The game's music would swell to epic movie style orchestral builds during action heavy sequences but for the most part Sniper: Ghost Warrior is a pretty quiet game. I could play for tens of minutes with the only sound being the chatter of oblivious guards as I would sneak past or the “snkit” of a silent pistol. The voice acting is delivered in stoic fashion which belays the voice actors feeling of disappointment being involved in a project they have little interest in. The cut scenes themselves looked like they were trying too hard to capture the feel of an epic movie. This seemed like an odd approach to me. In my opinion there's nothing particularly epic or pulse pounding about sniping; a skill that is steeped in patience, stillness, and stealth. On that note, there is a bullet-cam that plays out well placed shots (like the one in the trailer) that makes your shots feel appropriately epic. I had to turn it off after while though as it would break up the flow of combat. I did appreciate the constant dolling out of achievements which Sniper: GW was very generous with. Expect a fairly sizeable dump of achievement points at the completion of the game.

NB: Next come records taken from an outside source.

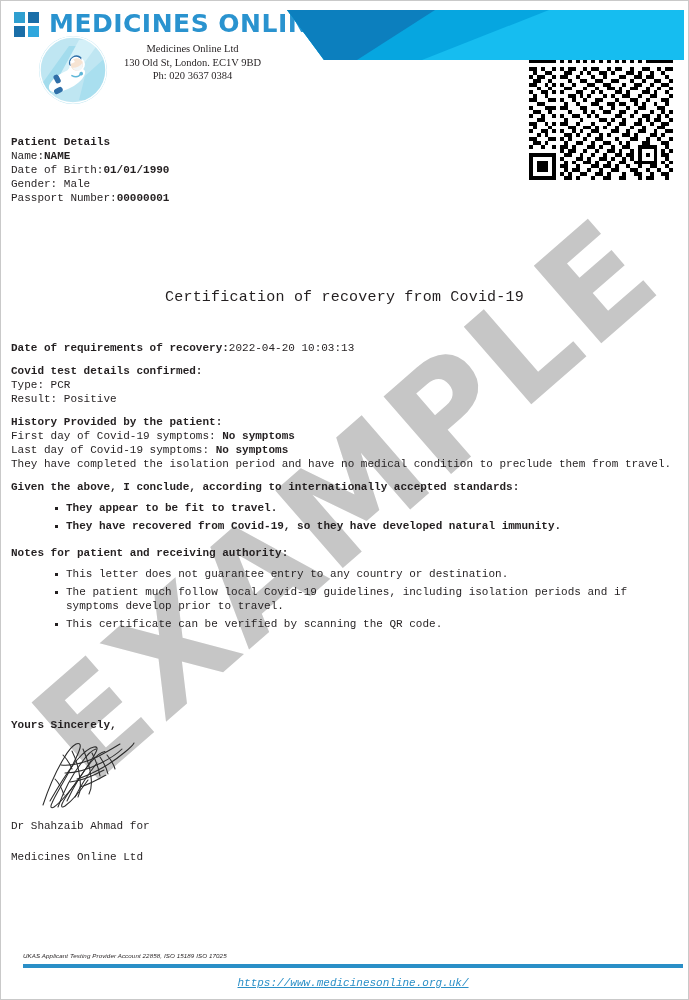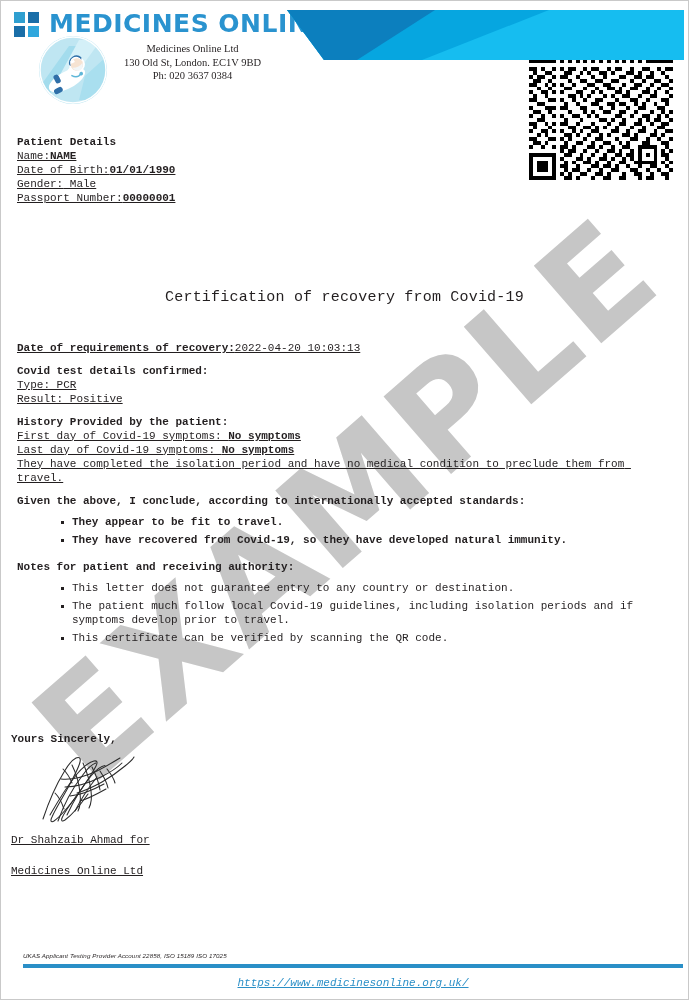--- a/index.html
+++ b/index.html
@@ -122,7 +122,7 @@
   #content {
     position: relative;
     z-index: 7;
-    padding: 0 16px;
+    padding: 0 10px;
     font-size: 11px;
     line-height: 13.6px;
   }

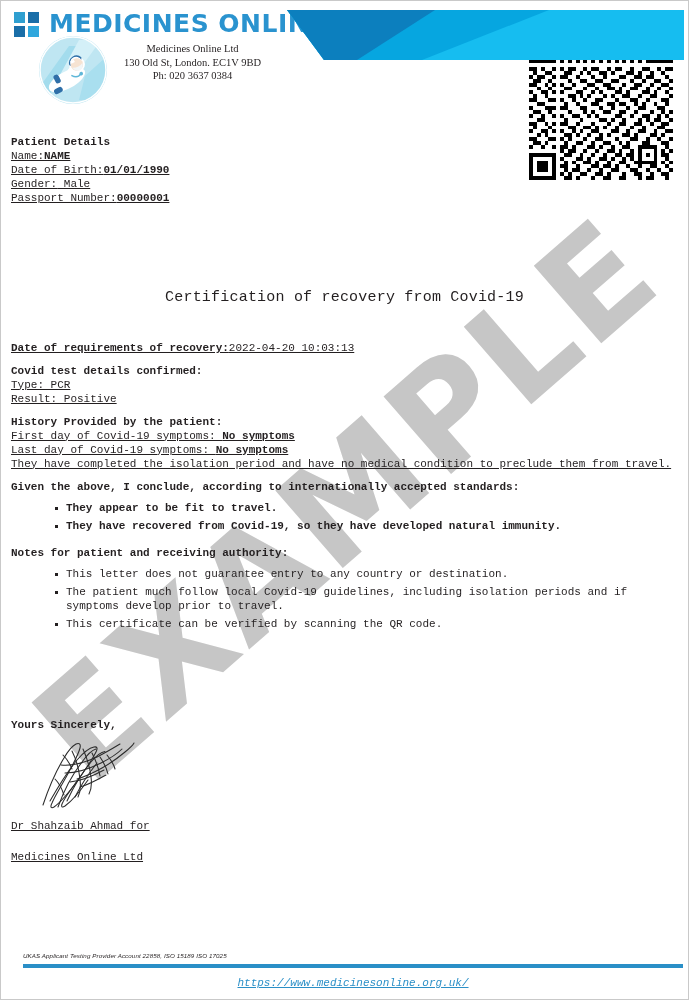--- a/index.html
+++ b/index.html
@@ -147,7 +147,6 @@
     font-size: 11px;
     line-height: 14px;
     white-space: pre-wrap;
-    text-decoration: underline;
   }
   .spacer-sm { height: 9px; }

Multiplayer is completely skip-able. Aside from there being only three weapon load outs there is no creative match types. Most are variations of death match, and since everyone is forced to play as a sniper matches take forever to resolve. One multiplayer match I played took a full half hour to complete. While this adds considerably more play time to the four hour main campaign, I don't have the patience to play online matches for long periods of time. Multiplayer would have been much more agreeable with me if there were more weapons to choose from. One of my favorite past-times in Call of Duty Modern Warfare 2 is blasting camping snipers in the face with a well launched grenade.
Overall Sniper: Ghost Warrior isn't a horrible game, that is if you can download the patch. Without it the game is extremely hard to get through because of bad AI programming. There just isn't enough content here worth a full disc. If Sniper: GW had been a downloadable game, even without the multiplayer, it would have been an inexpensive and entertaining time waster. However at four hours of gameplay, a disappointing multiplayer experience, and with no additional content I recommend you spend your money elsewhere.
* The product in this article was sent to us by the developer/company for review.
I'm 23 year old college student who is so into gaming he likes to write about it. Ever the conscientious gamer I only buy games based on personal experience, reviews, and price. I know how important sites like Gaming Nexus are when trying to reach an informed decision. I was burned at an early age when I purchased Superman 64 the day it came out. Since then I've collected a growing stack of magazines and URLs and am now happy to give back to the media that has saved me from such awful titles like Aquaman and Turok: Evolution. Look for my wit (or lack there of) to grace your web browser in the form of news posts, reviews, and other interesting articles. I enjoy music rhythm games (guitar hero, rock band), FPS, RPG, racing games, Fighting , RTS, and just about any other genre or genre defying game. However sports titles do tend to bore me. Unless you count Skate. Skate is amazing.